When they say deal, they mean a lower price. When we say deal, we mean the older thing. The kind you shake on. The kind Doug drafted in 1997 on the back of a diner napkin that we have since laminated and cannot locate. A Reader Deal at this website is an arrangement. You receive a book. In return you agree to a clause, and the clause is written in a font so small that you cannot read it without the very book you are about to receive, which is, if you are following along, the deal.
People ask what the special price is. The special price is the regular price. We do not lower it. Authors are fragile organisms and rent is not a metaphor. What is special is the transaction itself, which is conducted by hand, in a back room, under the supervision of the Ghost of Mark Twain, who does not haggle and does not accept coupons and once stared at a man holding a promo code until the man simply left.
Randy witnesses every deal. This is Randy's one confirmed job. Randy does not speak during the proceedings. Randy nods once, slowly, and the nod is legally binding in three states and one feeling. If Randy does not nod, there is no deal, and you go home with the book anyway, because we are not monsters, we are just poorly organized.
You should know there is fine print. There is always fine print. Ours runs along the bottom of every page in ink the color of the paper, so that reading it requires holding the book at an angle to a window in October, which is the only month the light is correct. Most readers never find it. The ones who do report that it says, in full, "please, for the love of everything, buy the book." We stand by this. We drafted it. We meant it.
We understand the confusion. You typed booktrovert into a search bar looking for a bargain, a real one, a book at a friendly number, and you have arrived instead at a man named #88 explaining a pact. It happens. We laid out the differences between us and them once, in a table, and we have also, at length, begged the general public to actually pay for the books they love, which remains our entire economic model and our only prayer.
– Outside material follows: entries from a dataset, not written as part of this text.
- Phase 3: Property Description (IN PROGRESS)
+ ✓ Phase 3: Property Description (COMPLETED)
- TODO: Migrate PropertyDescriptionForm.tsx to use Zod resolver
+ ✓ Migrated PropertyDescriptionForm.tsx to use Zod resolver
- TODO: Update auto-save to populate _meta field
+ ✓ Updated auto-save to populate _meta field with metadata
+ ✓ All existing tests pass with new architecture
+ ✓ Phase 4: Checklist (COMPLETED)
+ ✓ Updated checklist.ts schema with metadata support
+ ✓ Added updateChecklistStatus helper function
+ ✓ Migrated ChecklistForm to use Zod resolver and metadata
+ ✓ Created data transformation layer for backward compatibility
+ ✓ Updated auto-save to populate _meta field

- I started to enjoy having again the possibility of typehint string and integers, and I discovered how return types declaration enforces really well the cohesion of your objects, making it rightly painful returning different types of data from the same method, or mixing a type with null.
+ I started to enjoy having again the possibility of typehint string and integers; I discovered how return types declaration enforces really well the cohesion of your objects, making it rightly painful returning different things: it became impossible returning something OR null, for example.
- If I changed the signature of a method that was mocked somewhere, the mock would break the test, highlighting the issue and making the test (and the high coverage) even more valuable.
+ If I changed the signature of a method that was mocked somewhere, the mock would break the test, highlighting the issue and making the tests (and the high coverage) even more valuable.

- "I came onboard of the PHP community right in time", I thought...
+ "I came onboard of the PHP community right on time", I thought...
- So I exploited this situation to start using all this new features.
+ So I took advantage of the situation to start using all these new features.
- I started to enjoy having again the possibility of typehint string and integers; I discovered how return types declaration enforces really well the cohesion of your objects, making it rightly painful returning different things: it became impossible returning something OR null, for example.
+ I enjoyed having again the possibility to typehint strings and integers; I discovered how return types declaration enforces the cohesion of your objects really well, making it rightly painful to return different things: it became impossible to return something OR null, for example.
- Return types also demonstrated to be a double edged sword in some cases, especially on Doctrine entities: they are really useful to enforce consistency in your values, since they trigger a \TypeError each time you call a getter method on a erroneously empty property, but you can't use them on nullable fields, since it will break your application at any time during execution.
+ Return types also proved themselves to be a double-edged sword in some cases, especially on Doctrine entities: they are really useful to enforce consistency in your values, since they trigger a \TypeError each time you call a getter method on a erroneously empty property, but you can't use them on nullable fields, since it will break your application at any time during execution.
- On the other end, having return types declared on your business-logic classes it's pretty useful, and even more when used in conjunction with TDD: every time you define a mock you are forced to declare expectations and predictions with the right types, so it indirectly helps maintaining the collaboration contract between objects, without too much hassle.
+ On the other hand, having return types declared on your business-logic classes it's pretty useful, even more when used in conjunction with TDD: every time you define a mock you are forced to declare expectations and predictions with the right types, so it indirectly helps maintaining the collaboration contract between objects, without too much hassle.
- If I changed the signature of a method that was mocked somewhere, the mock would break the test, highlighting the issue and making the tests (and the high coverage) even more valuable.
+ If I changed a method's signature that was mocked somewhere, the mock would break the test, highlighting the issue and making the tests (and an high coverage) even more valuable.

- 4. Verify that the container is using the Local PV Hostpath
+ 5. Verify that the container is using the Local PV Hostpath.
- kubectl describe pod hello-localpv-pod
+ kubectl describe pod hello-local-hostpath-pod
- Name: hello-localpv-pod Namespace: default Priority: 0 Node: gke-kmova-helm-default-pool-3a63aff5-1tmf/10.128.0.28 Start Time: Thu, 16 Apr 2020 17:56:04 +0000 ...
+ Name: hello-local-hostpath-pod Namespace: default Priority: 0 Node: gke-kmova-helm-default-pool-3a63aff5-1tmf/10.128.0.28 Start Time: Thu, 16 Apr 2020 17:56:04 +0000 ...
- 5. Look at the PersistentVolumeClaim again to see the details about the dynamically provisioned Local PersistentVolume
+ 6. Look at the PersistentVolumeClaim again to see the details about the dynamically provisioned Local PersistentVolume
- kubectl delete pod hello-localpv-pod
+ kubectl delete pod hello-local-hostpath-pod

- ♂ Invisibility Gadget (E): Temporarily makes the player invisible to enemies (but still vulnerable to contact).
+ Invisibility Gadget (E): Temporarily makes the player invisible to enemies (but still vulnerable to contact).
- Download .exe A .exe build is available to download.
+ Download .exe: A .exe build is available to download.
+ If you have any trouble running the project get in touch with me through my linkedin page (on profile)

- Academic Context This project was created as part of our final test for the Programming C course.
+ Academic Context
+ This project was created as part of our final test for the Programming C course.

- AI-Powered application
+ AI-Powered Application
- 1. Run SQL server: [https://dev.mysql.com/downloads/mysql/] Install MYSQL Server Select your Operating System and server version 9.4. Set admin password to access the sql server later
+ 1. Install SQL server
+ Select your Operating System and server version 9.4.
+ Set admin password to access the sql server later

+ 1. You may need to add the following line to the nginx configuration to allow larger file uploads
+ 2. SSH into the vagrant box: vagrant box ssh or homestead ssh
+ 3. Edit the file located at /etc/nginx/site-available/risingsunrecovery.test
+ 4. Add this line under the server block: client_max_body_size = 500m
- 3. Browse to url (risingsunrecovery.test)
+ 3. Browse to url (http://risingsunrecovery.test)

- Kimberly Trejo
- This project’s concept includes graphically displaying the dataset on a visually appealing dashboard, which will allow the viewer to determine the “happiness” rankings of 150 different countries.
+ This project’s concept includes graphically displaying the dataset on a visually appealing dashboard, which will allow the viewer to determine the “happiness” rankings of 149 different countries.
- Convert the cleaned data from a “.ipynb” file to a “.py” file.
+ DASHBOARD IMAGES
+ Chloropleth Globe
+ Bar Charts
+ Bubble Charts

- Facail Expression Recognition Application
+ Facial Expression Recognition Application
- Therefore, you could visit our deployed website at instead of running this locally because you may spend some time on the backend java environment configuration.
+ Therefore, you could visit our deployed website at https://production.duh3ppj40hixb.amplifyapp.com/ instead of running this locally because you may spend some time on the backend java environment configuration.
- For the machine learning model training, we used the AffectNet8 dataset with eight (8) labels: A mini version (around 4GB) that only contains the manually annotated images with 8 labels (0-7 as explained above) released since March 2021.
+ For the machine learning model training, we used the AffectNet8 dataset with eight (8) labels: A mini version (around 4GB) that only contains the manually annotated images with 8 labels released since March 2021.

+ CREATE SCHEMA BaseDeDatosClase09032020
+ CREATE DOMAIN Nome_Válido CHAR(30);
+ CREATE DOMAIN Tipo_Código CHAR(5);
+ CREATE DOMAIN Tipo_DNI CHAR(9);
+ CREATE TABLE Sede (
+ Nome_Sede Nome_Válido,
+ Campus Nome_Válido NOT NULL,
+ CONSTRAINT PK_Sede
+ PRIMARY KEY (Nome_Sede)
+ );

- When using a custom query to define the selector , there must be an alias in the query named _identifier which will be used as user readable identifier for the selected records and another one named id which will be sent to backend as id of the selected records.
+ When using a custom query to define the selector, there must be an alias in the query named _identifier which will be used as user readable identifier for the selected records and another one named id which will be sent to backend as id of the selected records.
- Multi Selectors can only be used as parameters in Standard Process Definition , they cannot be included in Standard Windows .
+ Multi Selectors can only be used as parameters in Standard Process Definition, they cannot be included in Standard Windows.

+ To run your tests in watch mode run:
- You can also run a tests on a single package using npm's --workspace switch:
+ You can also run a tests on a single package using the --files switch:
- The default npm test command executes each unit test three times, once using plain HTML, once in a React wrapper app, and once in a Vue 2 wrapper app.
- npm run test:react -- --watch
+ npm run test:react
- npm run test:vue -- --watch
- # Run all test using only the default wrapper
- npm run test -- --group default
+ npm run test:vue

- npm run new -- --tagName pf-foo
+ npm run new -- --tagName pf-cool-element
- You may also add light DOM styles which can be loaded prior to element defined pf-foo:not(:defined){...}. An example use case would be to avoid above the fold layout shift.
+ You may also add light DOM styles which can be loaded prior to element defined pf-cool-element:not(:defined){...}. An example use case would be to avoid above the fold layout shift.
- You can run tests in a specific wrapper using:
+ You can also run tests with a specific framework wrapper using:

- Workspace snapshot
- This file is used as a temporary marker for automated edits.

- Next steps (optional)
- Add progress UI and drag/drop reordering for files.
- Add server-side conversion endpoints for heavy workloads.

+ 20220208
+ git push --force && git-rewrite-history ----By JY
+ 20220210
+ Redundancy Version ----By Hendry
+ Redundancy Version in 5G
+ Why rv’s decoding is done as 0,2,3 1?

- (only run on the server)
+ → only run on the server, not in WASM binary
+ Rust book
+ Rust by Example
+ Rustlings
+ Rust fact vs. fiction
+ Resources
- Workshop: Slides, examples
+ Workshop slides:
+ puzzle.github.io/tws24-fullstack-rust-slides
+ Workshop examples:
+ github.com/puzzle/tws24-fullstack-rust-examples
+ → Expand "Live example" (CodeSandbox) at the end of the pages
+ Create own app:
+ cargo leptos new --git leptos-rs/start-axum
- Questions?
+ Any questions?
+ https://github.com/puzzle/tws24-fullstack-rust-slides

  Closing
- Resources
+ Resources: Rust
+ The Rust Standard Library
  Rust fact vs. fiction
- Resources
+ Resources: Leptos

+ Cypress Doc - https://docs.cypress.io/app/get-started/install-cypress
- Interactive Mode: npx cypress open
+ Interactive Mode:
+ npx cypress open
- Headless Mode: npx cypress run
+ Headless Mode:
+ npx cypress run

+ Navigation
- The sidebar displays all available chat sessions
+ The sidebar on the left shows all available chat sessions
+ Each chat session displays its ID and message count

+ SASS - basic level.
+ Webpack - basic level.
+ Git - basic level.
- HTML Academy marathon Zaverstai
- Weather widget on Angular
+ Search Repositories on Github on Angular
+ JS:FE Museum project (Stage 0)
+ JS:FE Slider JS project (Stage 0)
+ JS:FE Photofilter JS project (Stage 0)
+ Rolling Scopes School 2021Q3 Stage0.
So here is the honest signpost. If you came for the discounts, the special prices, the build-your-library-for-less of it all, that is a good and normal thing to want, and it lives here: booktrovert.com. Go. Save money. We are happy for you and only a little haunted about it.
But if you would like to make a different kind of deal, the room is warm, the napkin is somewhere, and Twain is already reaching out his hand. Do not let go first. He remembers who lets go first.